**YOUR OBJECTIVE**
The records should be written out in full, with nothing altered.

########

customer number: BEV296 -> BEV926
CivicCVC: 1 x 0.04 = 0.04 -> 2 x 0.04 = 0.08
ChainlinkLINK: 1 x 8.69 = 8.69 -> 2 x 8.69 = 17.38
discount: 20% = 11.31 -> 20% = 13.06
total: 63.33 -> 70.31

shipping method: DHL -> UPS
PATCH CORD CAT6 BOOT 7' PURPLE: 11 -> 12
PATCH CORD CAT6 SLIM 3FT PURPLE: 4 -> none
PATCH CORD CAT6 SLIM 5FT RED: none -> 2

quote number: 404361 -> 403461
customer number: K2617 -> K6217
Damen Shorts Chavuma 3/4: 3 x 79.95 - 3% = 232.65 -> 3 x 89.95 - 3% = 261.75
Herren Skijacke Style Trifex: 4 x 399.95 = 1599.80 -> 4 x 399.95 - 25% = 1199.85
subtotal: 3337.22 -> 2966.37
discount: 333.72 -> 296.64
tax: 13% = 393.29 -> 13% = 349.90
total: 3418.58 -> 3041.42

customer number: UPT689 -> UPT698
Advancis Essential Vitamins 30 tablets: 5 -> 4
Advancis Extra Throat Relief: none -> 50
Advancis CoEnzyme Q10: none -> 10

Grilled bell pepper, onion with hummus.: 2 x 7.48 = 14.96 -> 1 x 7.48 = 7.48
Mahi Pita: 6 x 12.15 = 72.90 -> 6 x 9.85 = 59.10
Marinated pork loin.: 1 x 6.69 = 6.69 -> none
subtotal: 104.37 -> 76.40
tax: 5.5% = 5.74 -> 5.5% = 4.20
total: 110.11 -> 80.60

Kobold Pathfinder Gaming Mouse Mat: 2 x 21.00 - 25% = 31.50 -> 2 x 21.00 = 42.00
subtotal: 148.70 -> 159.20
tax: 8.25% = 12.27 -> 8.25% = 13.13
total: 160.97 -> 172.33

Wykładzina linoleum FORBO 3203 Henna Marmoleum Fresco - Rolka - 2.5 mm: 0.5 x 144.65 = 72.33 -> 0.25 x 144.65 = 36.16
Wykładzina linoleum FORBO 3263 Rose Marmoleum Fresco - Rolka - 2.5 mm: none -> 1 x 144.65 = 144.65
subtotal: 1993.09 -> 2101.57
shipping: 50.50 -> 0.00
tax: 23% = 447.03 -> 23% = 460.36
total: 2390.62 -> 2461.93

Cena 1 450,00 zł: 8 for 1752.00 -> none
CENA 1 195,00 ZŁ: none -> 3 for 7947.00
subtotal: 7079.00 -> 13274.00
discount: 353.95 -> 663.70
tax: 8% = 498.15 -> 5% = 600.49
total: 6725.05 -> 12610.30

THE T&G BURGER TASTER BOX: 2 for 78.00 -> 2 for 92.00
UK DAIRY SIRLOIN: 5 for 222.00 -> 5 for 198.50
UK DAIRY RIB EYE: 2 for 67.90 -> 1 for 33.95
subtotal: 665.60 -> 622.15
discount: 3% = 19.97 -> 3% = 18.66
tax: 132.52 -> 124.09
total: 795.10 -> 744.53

########

**TASK ANSWER**
customer number: BEV296 -> BEV926
CivicCVC: 1 x 0.04 = 0.04 -> 2 x 0.04 = 0.08
ChainlinkLINK: 1 x 8.69 = 8.69 -> 2 x 8.69 = 17.38
discount: 20% = 11.31 -> 20% = 13.06
total: 63.33 -> 70.31

shipping method: DHL -> UPS
PATCH CORD CAT6 BOOT 7' PURPLE: 11 -> 12
PATCH CORD CAT6 SLIM 3FT PURPLE: 4 -> none
PATCH CORD CAT6 SLIM 5FT RED: none -> 2

quote number: 404361 -> 403461
customer number: K2617 -> K6217
Damen Shorts Chavuma 3/4: 3 x 79.95 - 3% = 232.65 -> 3 x 89.95 - 3% = 261.75
Herren Skijacke Style Trifex: 4 x 399.95 = 1599.80 -> 4 x 399.95 - 25% = 1199.85
subtotal: 3337.22 -> 2966.37
discount: 333.72 -> 296.64
tax: 13% = 393.29 -> 13% = 349.90
total: 3418.58 -> 3041.42

customer number: UPT689 -> UPT698
Advancis Essential Vitamins 30 tablets: 5 -> 4
Advancis Extra Throat Relief: none -> 50
Advancis CoEnzyme Q10: none -> 10

Grilled bell pepper, onion with hummus.: 2 x 7.48 = 14.96 -> 1 x 7.48 = 7.48
Mahi Pita: 6 x 12.15 = 72.90 -> 6 x 9.85 = 59.10
Marinated pork loin.: 1 x 6.69 = 6.69 -> none
subtotal: 104.37 -> 76.40
tax: 5.5% = 5.74 -> 5.5% = 4.20
total: 110.11 -> 80.60

Kobold Pathfinder Gaming Mouse Mat: 2 x 21.00 - 25% = 31.50 -> 2 x 21.00 = 42.00
subtotal: 148.70 -> 159.20
tax: 8.25% = 12.27 -> 8.25% = 13.13
total: 160.97 -> 172.33

Wykładzina linoleum FORBO 3203 Henna Marmoleum Fresco - Rolka - 2.5 mm: 0.5 x 144.65 = 72.33 -> 0.25 x 144.65 = 36.16
Wykładzina linoleum FORBO 3263 Rose Marmoleum Fresco - Rolka - 2.5 mm: none -> 1 x 144.65 = 144.65
subtotal: 1993.09 -> 2101.57
shipping: 50.50 -> 0.00
tax: 23% = 447.03 -> 23% = 460.36
total: 2390.62 -> 2461.93

Cena 1 450,00 zł: 8 for 1752.00 -> none
CENA 1 195,00 ZŁ: none -> 3 for 7947.00
subtotal: 7079.00 -> 13274.00
discount: 353.95 -> 663.70
tax: 8% = 498.15 -> 5% = 600.49
total: 6725.05 -> 12610.30

THE T&G BURGER TASTER BOX: 2 for 78.00 -> 2 for 92.00
UK DAIRY SIRLOIN: 5 for 222.00 -> 5 for 198.50
UK DAIRY RIB EYE: 2 for 67.90 -> 1 for 33.95
subtotal: 665.60 -> 622.15
discount: 3% = 19.97 -> 3% = 18.66
tax: 132.52 -> 124.09
total: 795.10 -> 744.53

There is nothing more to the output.